Началась голодовка, которая распространялась по Батарее, как заразное заболевание.
Не знаю, какие причины для голодовки находили заключенные в других камерах, – может, авторитет Фашиста на них так действовал и был им известен он больше, чем нам, в 35-й, – у нас особых причин голодать ни у кого не было. Один нарвитянин сидел за какие-то будки,
Рядом с шофером поскрипывал кожанкой дебошир, он просто махнул рукой: голодать так голодать, без разницы.
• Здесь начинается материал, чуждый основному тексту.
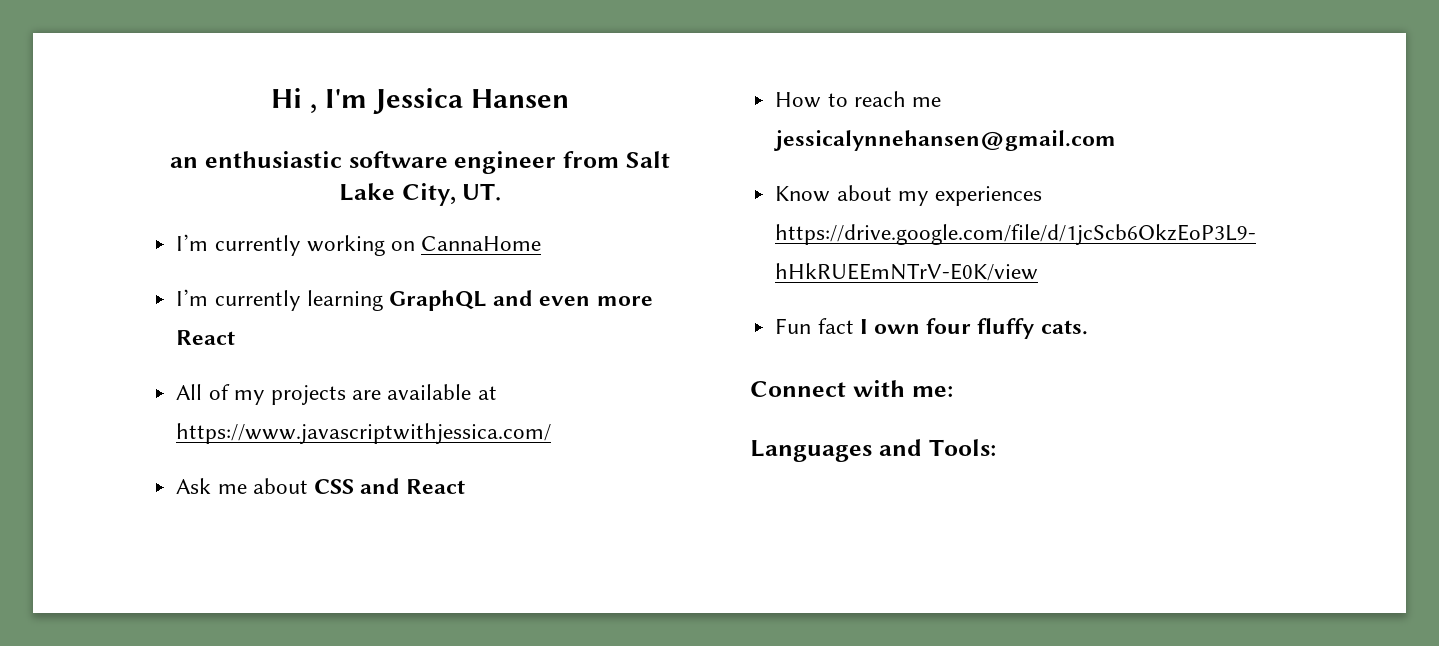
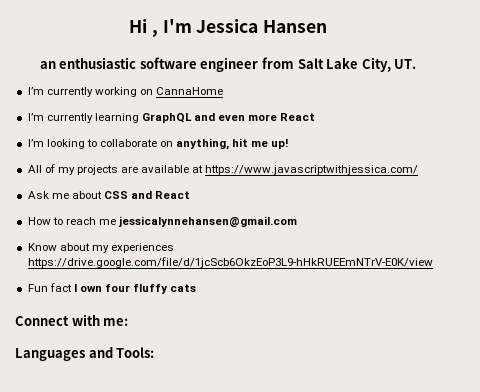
(236, 337) none -> [27,138,289,150] // I’m looking to collaborate on anything, hit me up!
[1040,320,1088,335] cats. -> [170,284,197,292] cats

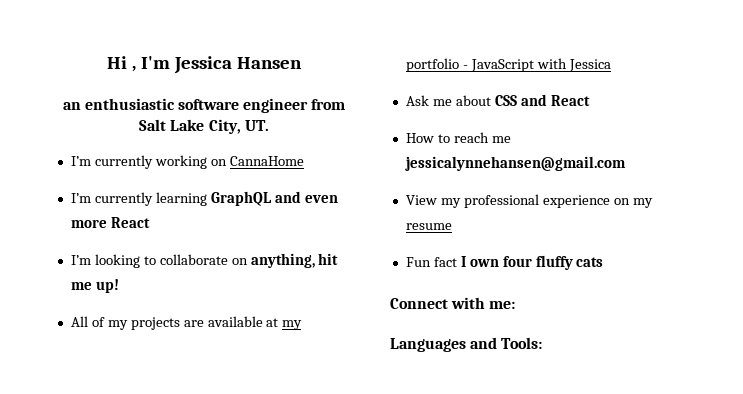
[205,165,419,175] https://www.javascriptwithjessica.com/ -> [282,320,303,330] [405,58,611,72] my portfolio - JavaScript with Jessica
[27,243,174,253] [27,257,433,268] Know about my experiences https://drive.google.com/file/d/1jcScb6OkzEoP3L9-hHkRUEEmNTrV-E0K/view -> [405,194,653,208] [405,223,452,230] View my professional experience on my resume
Мне тоже было всё равно. Я даже обрадовался. В этом был какой-то смысл. Голодовка – как путешествие: каждый новый день добавляет новых ощущений. Дни не просто уходят, они уносят с собой частички меня, что-то, чего иначе не вытравить, голодные дни жалят, как оводы, клещами въедаются в мое паскудное сало, они сушат, глодают меня, как пламя чурку. Я чувствовал себя святым. И с каждым часом святости прибывало. Я готов был голодать до смерти. Страдал и радовался, надеясь, что так из меня выйдет и страх, и рассудок, и последние сгустки совести… Вся цепь, что держала меня, вся цепь целиком! Каждый день по звену, и в конце – свобода. Истязать себя – других причин голодать у меня не было, – оставаться вменяемым я хотел еще меньше (в этом не вижу смысла вообще!).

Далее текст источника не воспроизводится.